◆ **The task**
Extract all of the entries and set them down verbatim.
══ Given entries ══
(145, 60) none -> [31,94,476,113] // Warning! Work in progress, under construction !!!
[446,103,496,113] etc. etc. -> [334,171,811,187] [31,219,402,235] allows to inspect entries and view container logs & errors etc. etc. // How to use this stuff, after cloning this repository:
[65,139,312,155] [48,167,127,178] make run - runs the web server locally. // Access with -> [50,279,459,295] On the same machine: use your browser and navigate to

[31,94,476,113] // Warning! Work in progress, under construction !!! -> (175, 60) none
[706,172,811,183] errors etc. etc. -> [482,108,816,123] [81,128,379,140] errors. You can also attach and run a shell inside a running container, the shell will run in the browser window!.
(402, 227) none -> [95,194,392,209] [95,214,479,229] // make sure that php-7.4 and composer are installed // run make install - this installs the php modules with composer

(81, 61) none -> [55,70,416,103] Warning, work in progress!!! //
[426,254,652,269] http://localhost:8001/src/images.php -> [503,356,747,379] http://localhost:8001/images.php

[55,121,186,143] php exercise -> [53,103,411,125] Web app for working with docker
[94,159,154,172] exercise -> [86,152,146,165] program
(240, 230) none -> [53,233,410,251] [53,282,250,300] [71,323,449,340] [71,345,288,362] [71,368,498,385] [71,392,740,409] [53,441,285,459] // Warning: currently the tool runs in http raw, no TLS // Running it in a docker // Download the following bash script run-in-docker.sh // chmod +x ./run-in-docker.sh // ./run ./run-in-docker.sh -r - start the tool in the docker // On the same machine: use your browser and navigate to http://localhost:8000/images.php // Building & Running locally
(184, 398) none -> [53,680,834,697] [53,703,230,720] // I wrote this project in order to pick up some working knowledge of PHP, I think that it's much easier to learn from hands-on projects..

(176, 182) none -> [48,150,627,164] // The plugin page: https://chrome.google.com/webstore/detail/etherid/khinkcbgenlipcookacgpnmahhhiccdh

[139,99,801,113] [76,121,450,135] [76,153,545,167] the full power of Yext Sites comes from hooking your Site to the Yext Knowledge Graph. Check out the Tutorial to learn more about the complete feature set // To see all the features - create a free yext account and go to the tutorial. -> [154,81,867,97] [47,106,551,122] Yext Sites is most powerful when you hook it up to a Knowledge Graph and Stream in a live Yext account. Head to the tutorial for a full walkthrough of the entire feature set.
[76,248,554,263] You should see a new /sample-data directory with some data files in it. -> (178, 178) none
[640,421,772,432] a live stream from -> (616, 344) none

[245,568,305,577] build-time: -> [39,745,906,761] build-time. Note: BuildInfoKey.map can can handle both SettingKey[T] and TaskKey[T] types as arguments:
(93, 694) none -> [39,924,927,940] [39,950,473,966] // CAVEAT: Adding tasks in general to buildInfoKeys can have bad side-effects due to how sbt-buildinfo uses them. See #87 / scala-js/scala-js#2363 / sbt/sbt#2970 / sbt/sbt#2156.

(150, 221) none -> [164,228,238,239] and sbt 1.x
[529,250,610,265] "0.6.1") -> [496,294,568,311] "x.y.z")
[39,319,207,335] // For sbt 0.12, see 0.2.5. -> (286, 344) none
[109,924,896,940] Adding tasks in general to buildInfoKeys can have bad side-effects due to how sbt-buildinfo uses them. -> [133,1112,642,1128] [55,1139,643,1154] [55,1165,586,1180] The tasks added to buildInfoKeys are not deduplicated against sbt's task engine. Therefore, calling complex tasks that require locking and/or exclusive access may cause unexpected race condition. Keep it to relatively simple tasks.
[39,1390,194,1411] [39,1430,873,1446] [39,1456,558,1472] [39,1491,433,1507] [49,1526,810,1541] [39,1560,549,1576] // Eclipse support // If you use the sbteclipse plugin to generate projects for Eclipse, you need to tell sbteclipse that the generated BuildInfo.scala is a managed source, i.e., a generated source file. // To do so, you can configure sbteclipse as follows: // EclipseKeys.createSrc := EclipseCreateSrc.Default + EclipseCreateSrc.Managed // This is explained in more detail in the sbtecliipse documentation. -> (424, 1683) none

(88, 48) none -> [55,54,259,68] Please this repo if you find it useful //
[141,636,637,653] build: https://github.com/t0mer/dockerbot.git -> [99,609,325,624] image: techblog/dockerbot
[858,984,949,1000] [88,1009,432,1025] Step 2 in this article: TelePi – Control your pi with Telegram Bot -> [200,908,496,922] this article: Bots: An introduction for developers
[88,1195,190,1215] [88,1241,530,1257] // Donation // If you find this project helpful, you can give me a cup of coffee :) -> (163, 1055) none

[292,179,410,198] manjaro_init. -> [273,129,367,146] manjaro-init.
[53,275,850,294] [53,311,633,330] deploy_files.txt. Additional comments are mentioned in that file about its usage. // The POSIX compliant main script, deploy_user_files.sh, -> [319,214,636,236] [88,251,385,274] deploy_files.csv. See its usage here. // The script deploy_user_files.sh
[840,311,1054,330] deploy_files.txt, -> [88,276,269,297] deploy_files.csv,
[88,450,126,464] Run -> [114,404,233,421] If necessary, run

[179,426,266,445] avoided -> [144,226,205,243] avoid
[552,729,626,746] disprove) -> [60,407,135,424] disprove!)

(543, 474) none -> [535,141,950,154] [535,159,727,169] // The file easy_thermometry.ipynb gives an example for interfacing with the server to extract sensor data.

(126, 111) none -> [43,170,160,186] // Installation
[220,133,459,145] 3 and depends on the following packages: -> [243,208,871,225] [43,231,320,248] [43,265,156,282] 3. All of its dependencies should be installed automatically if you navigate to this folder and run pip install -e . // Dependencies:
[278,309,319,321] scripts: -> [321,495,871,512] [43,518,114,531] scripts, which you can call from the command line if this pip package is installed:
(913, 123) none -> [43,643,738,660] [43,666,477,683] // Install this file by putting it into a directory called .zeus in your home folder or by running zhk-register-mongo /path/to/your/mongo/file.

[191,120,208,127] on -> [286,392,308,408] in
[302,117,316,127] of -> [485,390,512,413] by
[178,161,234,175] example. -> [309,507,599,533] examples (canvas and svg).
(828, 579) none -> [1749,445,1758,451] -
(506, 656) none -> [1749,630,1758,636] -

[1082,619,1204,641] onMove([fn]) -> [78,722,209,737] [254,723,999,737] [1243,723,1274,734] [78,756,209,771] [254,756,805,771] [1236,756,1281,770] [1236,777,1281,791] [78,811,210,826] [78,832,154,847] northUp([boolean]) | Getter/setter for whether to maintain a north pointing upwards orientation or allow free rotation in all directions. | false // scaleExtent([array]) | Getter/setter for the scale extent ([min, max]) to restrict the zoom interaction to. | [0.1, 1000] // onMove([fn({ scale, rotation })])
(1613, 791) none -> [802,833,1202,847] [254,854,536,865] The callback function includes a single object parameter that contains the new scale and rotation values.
═══
◆ **Result**
(145, 60) none -> [31,94,476,113] // Warning! Work in progress, under construction !!!
[446,103,496,113] etc. etc. -> [334,171,811,187] [31,219,402,235] allows to inspect entries and view container logs & errors etc. etc. // How to use this stuff, after cloning this repository:
[65,139,312,155] [48,167,127,178] make run - runs the web server locally. // Access with -> [50,279,459,295] On the same machine: use your browser and navigate to

[31,94,476,113] // Warning! Work in progress, under construction !!! -> (175, 60) none
[706,172,811,183] errors etc. etc. -> [482,108,816,123] [81,128,379,140] errors. You can also attach and run a shell inside a running container, the shell will run in the browser window!.
(402, 227) none -> [95,194,392,209] [95,214,479,229] // make sure that php-7.4 and composer are installed // run make install - this installs the php modules with composer

(81, 61) none -> [55,70,416,103] Warning, work in progress!!! //
[426,254,652,269] http://localhost:8001/src/images.php -> [503,356,747,379] http://localhost:8001/images.php

[55,121,186,143] php exercise -> [53,103,411,125] Web app for working with docker
[94,159,154,172] exercise -> [86,152,146,165] program
(240, 230) none -> [53,233,410,251] [53,282,250,300] [71,323,449,340] [71,345,288,362] [71,368,498,385] [71,392,740,409] [53,441,285,459] // Warning: currently the tool runs in http raw, no TLS // Running it in a docker // Download the following bash script run-in-docker.sh // chmod +x ./run-in-docker.sh // ./run ./run-in-docker.sh -r - start the tool in the docker // On the same machine: use your browser and navigate to http://localhost:8000/images.php // Building & Running locally
(184, 398) none -> [53,680,834,697] [53,703,230,720] // I wrote this project in order to pick up some working knowledge of PHP, I think that it's much easier to learn from hands-on projects..

(176, 182) none -> [48,150,627,164] // The plugin page: https://chrome.google.com/webstore/detail/etherid/khinkcbgenlipcookacgpnmahhhiccdh

[139,99,801,113] [76,121,450,135] [76,153,545,167] the full power of Yext Sites comes from hooking your Site to the Yext Knowledge Graph. Check out the Tutorial to learn more about the complete feature set // To see all the features - create a free yext account and go to the tutorial. -> [154,81,867,97] [47,106,551,122] Yext Sites is most powerful when you hook it up to a Knowledge Graph and Stream in a live Yext account. Head to the tutorial for a full walkthrough of the entire feature set.
[76,248,554,263] You should see a new /sample-data directory with some data files in it. -> (178, 178) none
[640,421,772,432] a live stream from -> (616, 344) none

[245,568,305,577] build-time: -> [39,745,906,761] build-time. Note: BuildInfoKey.map can can handle both SettingKey[T] and TaskKey[T] types as arguments:
(93, 694) none -> [39,924,927,940] [39,950,473,966] // CAVEAT: Adding tasks in general to buildInfoKeys can have bad side-effects due to how sbt-buildinfo uses them. See #87 / scala-js/scala-js#2363 / sbt/sbt#2970 / sbt/sbt#2156.

(150, 221) none -> [164,228,238,239] and sbt 1.x
[529,250,610,265] "0.6.1") -> [496,294,568,311] "x.y.z")
[39,319,207,335] // For sbt 0.12, see 0.2.5. -> (286, 344) none
[109,924,896,940] Adding tasks in general to buildInfoKeys can have bad side-effects due to how sbt-buildinfo uses them. -> [133,1112,642,1128] [55,1139,643,1154] [55,1165,586,1180] The tasks added to buildInfoKeys are not deduplicated against sbt's task engine. Therefore, calling complex tasks that require locking and/or exclusive access may cause unexpected race condition. Keep it to relatively simple tasks.
[39,1390,194,1411] [39,1430,873,1446] [39,1456,558,1472] [39,1491,433,1507] [49,1526,810,1541] [39,1560,549,1576] // Eclipse support // If you use the sbteclipse plugin to generate projects for Eclipse, you need to tell sbteclipse that the generated BuildInfo.scala is a managed source, i.e., a generated source file. // To do so, you can configure sbteclipse as follows: // EclipseKeys.createSrc := EclipseCreateSrc.Default + EclipseCreateSrc.Managed // This is explained in more detail in the sbtecliipse documentation. -> (424, 1683) none

(88, 48) none -> [55,54,259,68] Please this repo if you find it useful //
[141,636,637,653] build: https://github.com/t0mer/dockerbot.git -> [99,609,325,624] image: techblog/dockerbot
[858,984,949,1000] [88,1009,432,1025] Step 2 in this article: TelePi – Control your pi with Telegram Bot -> [200,908,496,922] this article: Bots: An introduction for developers
[88,1195,190,1215] [88,1241,530,1257] // Donation // If you find this project helpful, you can give me a cup of coffee :) -> (163, 1055) none

[292,179,410,198] manjaro_init. -> [273,129,367,146] manjaro-init.
[53,275,850,294] [53,311,633,330] deploy_files.txt. Additional comments are mentioned in that file about its usage. // The POSIX compliant main script, deploy_user_files.sh, -> [319,214,636,236] [88,251,385,274] deploy_files.csv. See its usage here. // The script deploy_user_files.sh
[840,311,1054,330] deploy_files.txt, -> [88,276,269,297] deploy_files.csv,
[88,450,126,464] Run -> [114,404,233,421] If necessary, run

[179,426,266,445] avoided -> [144,226,205,243] avoid
[552,729,626,746] disprove) -> [60,407,135,424] disprove!)

(543, 474) none -> [535,141,950,154] [535,159,727,169] // The file easy_thermometry.ipynb gives an example for interfacing with the server to extract sensor data.

(126, 111) none -> [43,170,160,186] // Installation
[220,133,459,145] 3 and depends on the following packages: -> [243,208,871,225] [43,231,320,248] [43,265,156,282] 3. All of its dependencies should be installed automatically if you navigate to this folder and run pip install -e . // Dependencies:
[278,309,319,321] scripts: -> [321,495,871,512] [43,518,114,531] scripts, which you can call from the command line if this pip package is installed:
(913, 123) none -> [43,643,738,660] [43,666,477,683] // Install this file by putting it into a directory called .zeus in your home folder or by running zhk-register-mongo /path/to/your/mongo/file.

[191,120,208,127] on -> [286,392,308,408] in
[302,117,316,127] of -> [485,390,512,413] by
[178,161,234,175] example. -> [309,507,599,533] examples (canvas and svg).
(828, 579) none -> [1749,445,1758,451] -
(506, 656) none -> [1749,630,1758,636] -

[1082,619,1204,641] onMove([fn]) -> [78,722,209,737] [254,723,999,737] [1243,723,1274,734] [78,756,209,771] [254,756,805,771] [1236,756,1281,770] [1236,777,1281,791] [78,811,210,826] [78,832,154,847] northUp([boolean]) | Getter/setter for whether to maintain a north pointing upwards orientation or allow free rotation in all directions. | false // scaleExtent([array]) | Getter/setter for the scale extent ([min, max]) to restrict the zoom interaction to. | [0.1, 1000] // onMove([fn({ scale, rotation })])
(1613, 791) none -> [802,833,1202,847] [254,854,536,865] The callback function includes a single object parameter that contains the new scale and rotation values.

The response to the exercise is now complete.